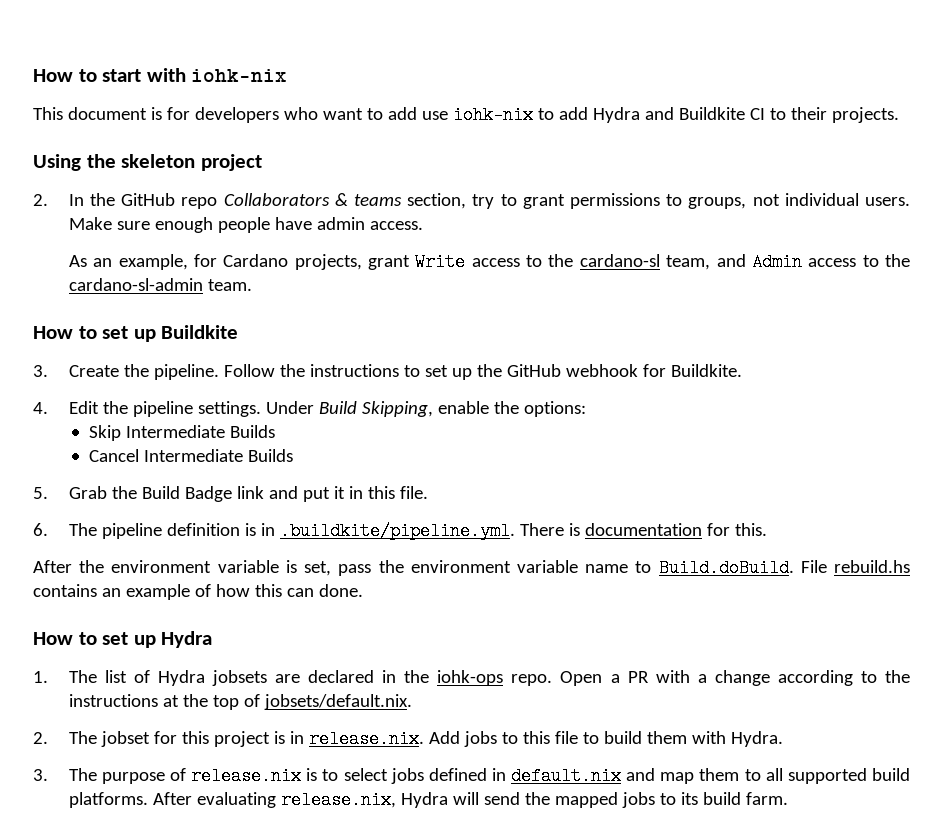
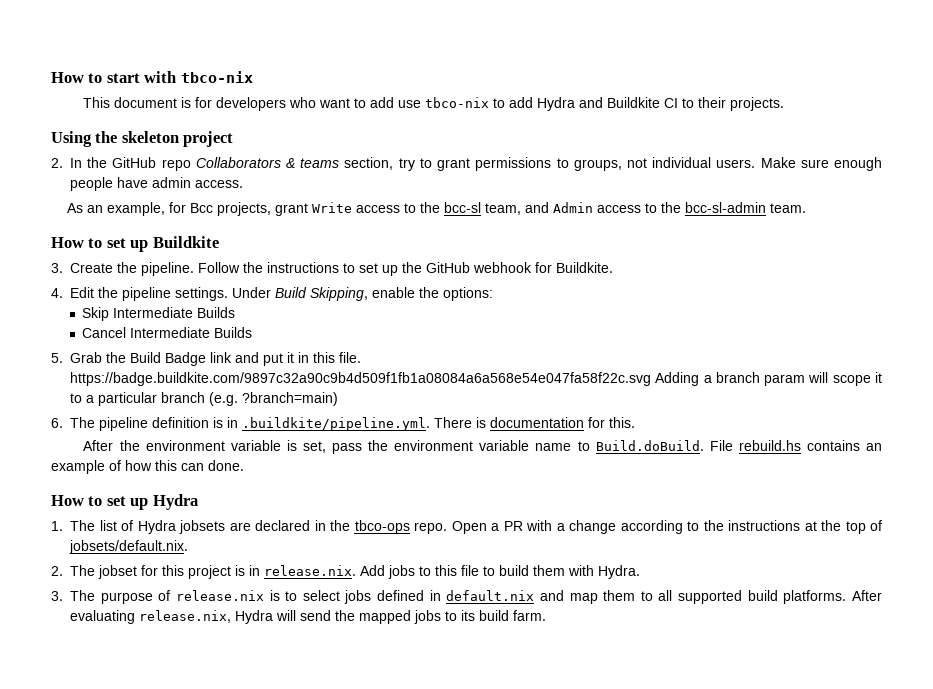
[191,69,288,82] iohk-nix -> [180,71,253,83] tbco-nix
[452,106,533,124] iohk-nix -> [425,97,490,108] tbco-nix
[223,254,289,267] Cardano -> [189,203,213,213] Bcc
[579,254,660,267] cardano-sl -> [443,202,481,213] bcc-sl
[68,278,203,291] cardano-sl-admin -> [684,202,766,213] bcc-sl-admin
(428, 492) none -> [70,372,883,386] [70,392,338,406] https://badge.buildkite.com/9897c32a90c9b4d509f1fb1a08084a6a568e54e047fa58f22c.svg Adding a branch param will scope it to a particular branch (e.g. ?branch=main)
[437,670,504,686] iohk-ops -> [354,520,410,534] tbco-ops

WORK REQUEST: Transcribe the entries above verbatim, excluding any image.

OUTPUT FOR THIS EXERCISE:
[191,69,288,82] iohk-nix -> [180,71,253,83] tbco-nix
[452,106,533,124] iohk-nix -> [425,97,490,108] tbco-nix
[223,254,289,267] Cardano -> [189,203,213,213] Bcc
[579,254,660,267] cardano-sl -> [443,202,481,213] bcc-sl
[68,278,203,291] cardano-sl-admin -> [684,202,766,213] bcc-sl-admin
(428, 492) none -> [70,372,883,386] [70,392,338,406] https://badge.buildkite.com/9897c32a90c9b4d509f1fb1a08084a6a568e54e047fa58f22c.svg Adding a branch param will scope it to a particular branch (e.g. ?branch=main)
[437,670,504,686] iohk-ops -> [354,520,410,534] tbco-ops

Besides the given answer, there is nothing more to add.